Lest there be any doubt, I like this book a lot--maybe a hair less than Twilight in Jakarta, but the oppressive atmosphere of omnipresent dread is palpable, the characters feel real (in spite of the fact that, in a hundred-twenty-page novel, most of them aren't sketched in with a great deal of detail).  The only thing that didn't quite work for me: there's this business, before the tiger plot begins, where the characters take a break at the house of a rich, important kind of man who spends a lot of time out in the jungle with one of his wives.  Now, he's old and sick and his wife is young and hot, prompting much ribald talk amongst the foragers.  Ultimately, the youngest of them, the nineteen-year-old Buyung, loses his virginity to her, and she tells him about how much she hates her husband, how she's mistreated, &c, and he promises to help her, in spite of being in love with and planning to marry a girl in the village--and then, when they leave, this whole thing is mostly ignored and never resolved in any real way.  There may even be a trace of misogyny here.  It's the only part of the novel that rang false.

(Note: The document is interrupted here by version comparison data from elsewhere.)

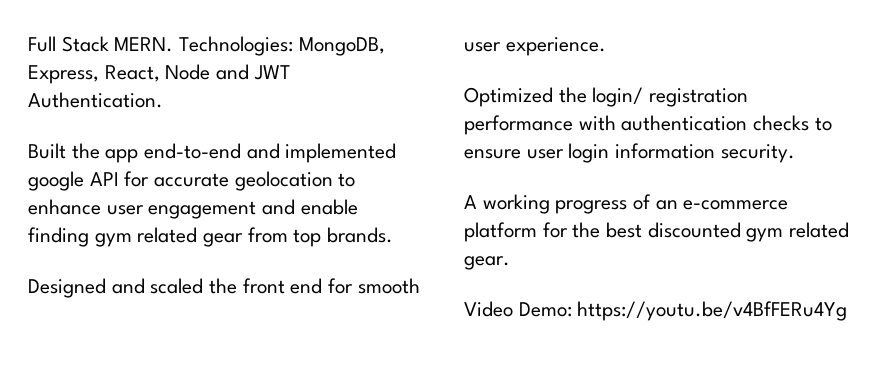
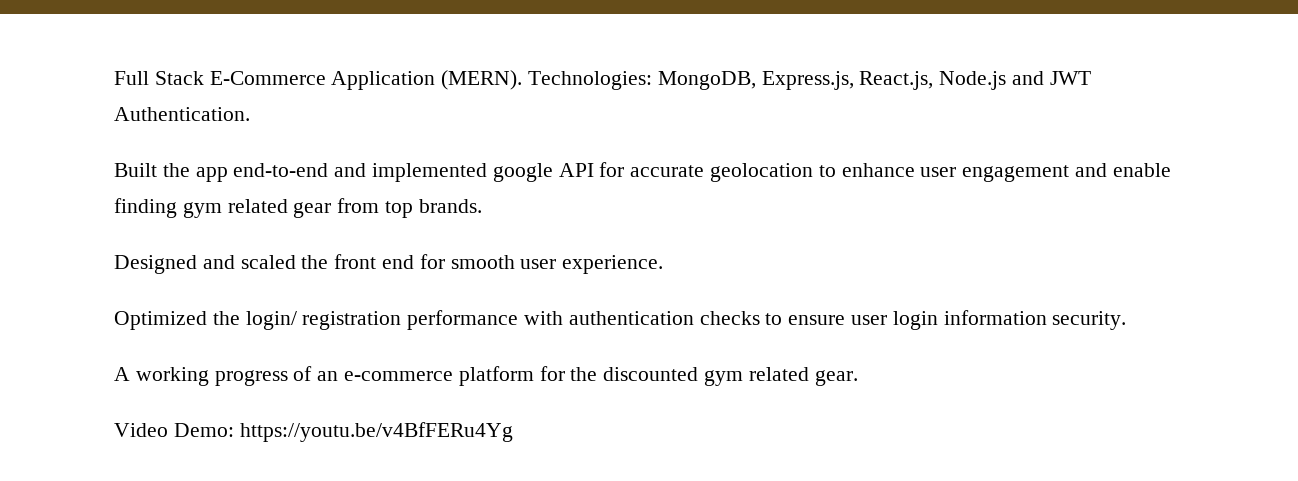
- Full Stack MERN. Technologies: MongoDB, Express, React, Node and JWT Authentication.
+ Full Stack E-Commerce Application (MERN). Technologies: MongoDB, Express.js, React.js, Node.js and JWT Authentication.
- A working progress of an e-commerce platform for the best discounted gym related gear.
+ A working progress of an e-commerce platform for the discounted gym related gear.

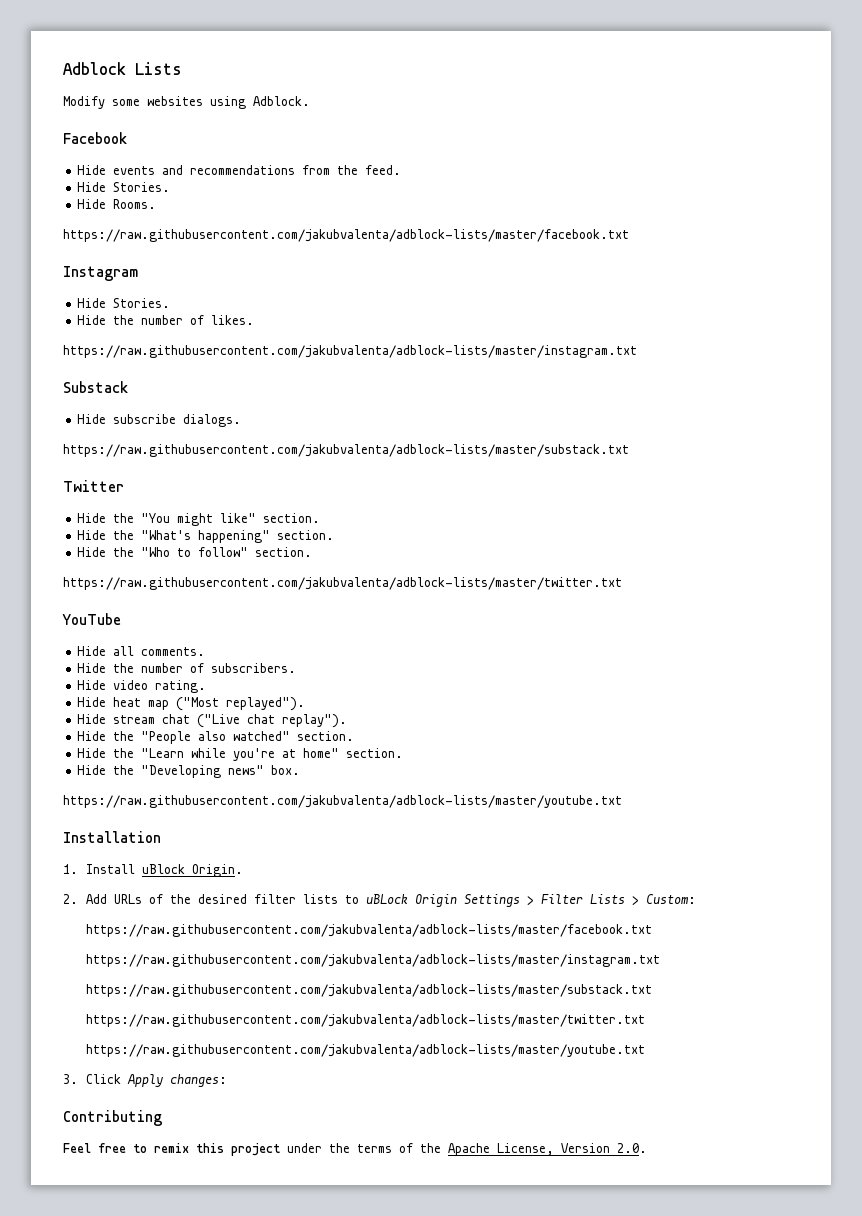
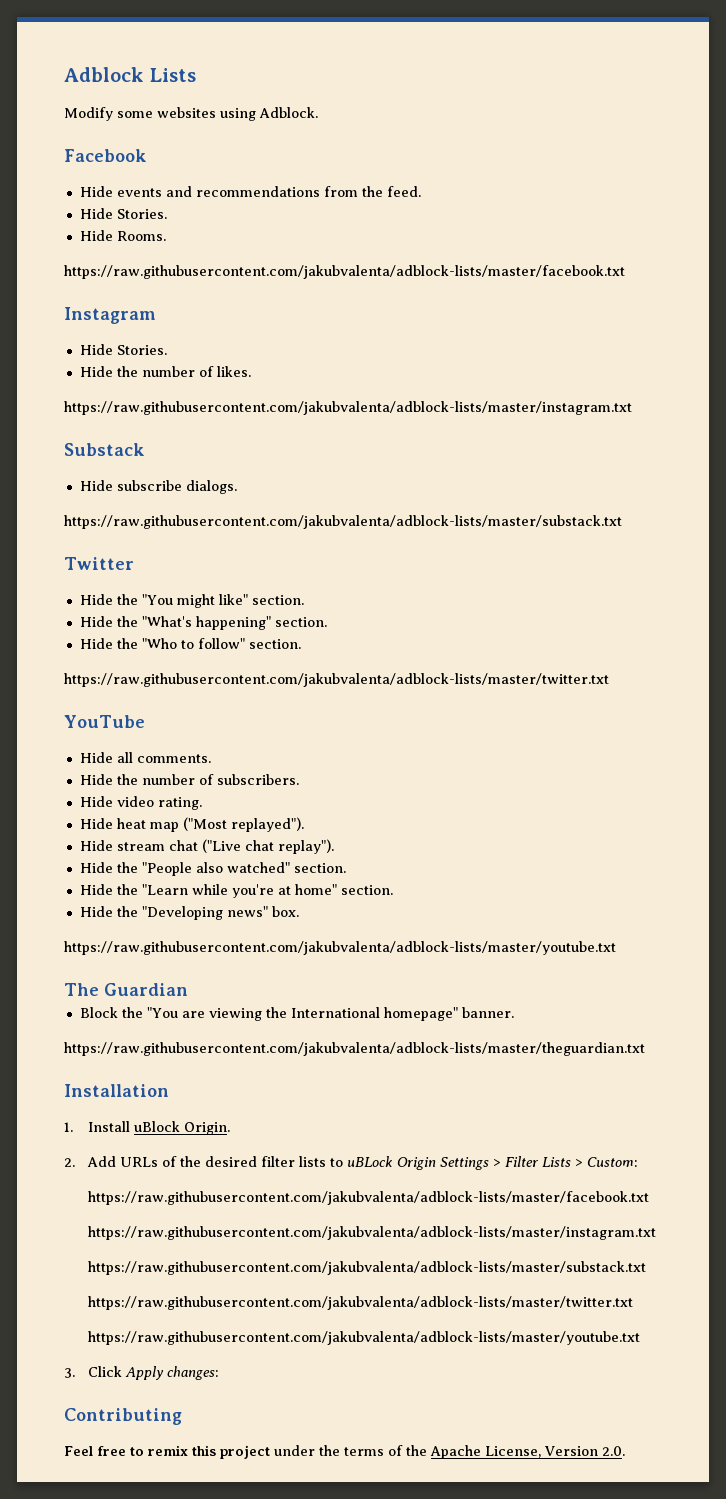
+ The Guardian
+ Block the "You are viewing the International homepage" banner.
+ https://raw.githubusercontent.com/jakubvalenta/adblock-lists/master/theguardian.txt

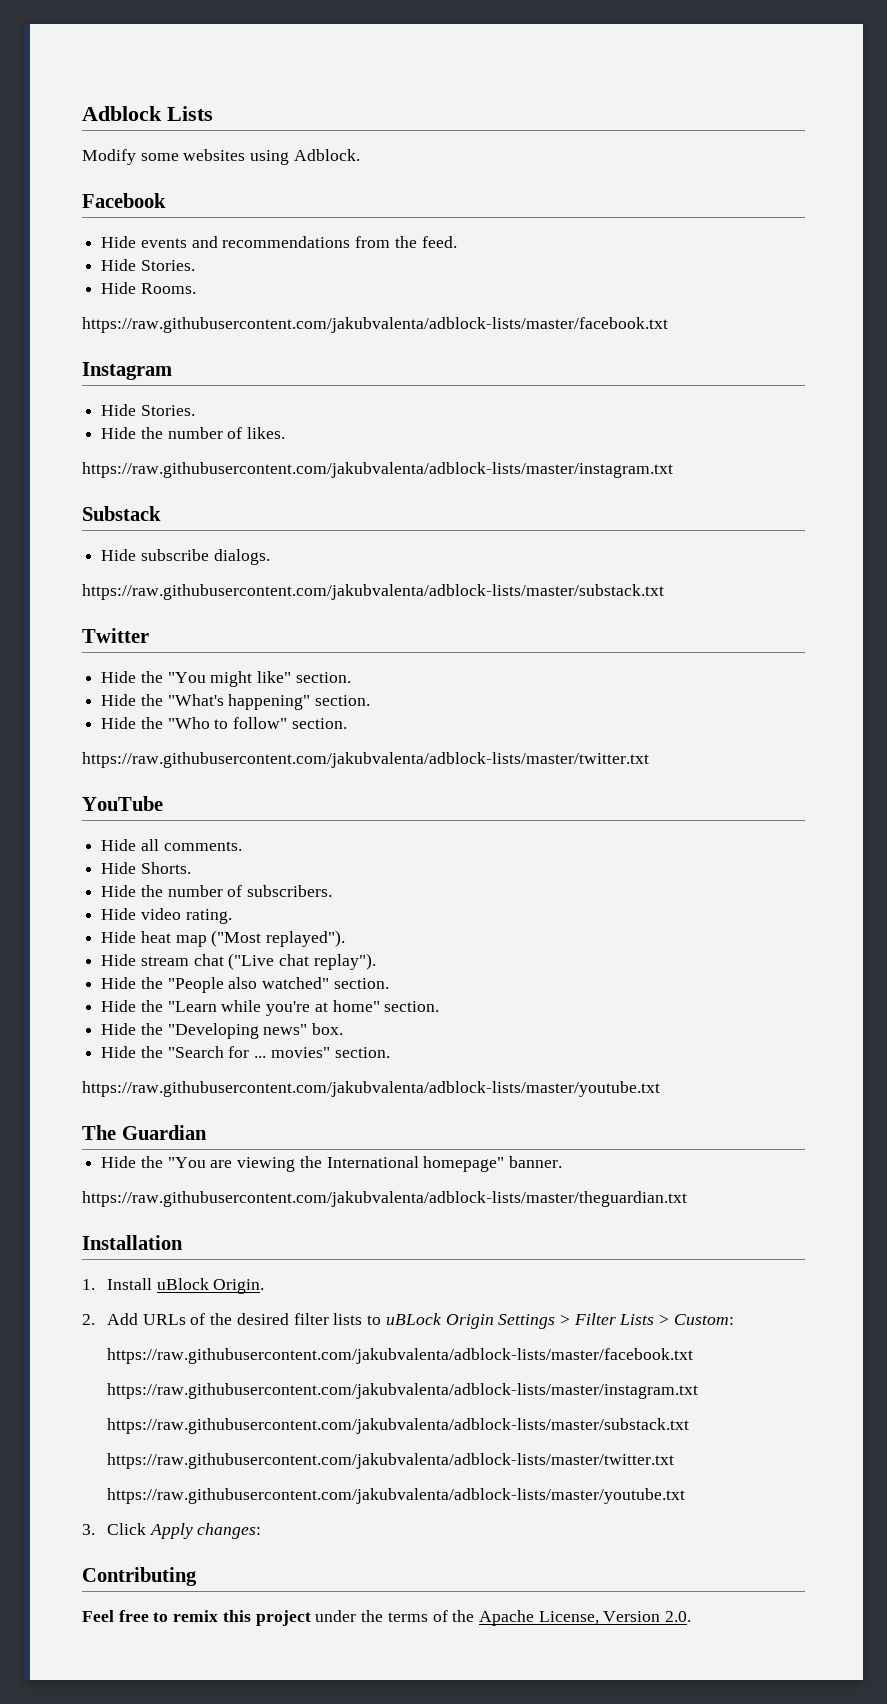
+ Hide Shorts.
+ Hide the "Search for ... movies" section.
- Block the "You are viewing the International homepage" banner.
+ Hide the "You are viewing the International homepage" banner.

Still, quite a good novel.  Are your squishy liberal sensibilities bothered by a novel in which a tiger is hunted, even though it's only partially an actual tiger-tiger?  Well, let's leave the last words--which I strongly endorse--to Mochtar himself, from his introductory note:


Today we view the wild tiger in yet another light.  Considering the animal's endangered status, humans would do well to confine their tiger hunts to those tigers within themselves.  This would have the dual function of serving the cause of human rights and allowing the vanishing tiger in the wilderness to survive.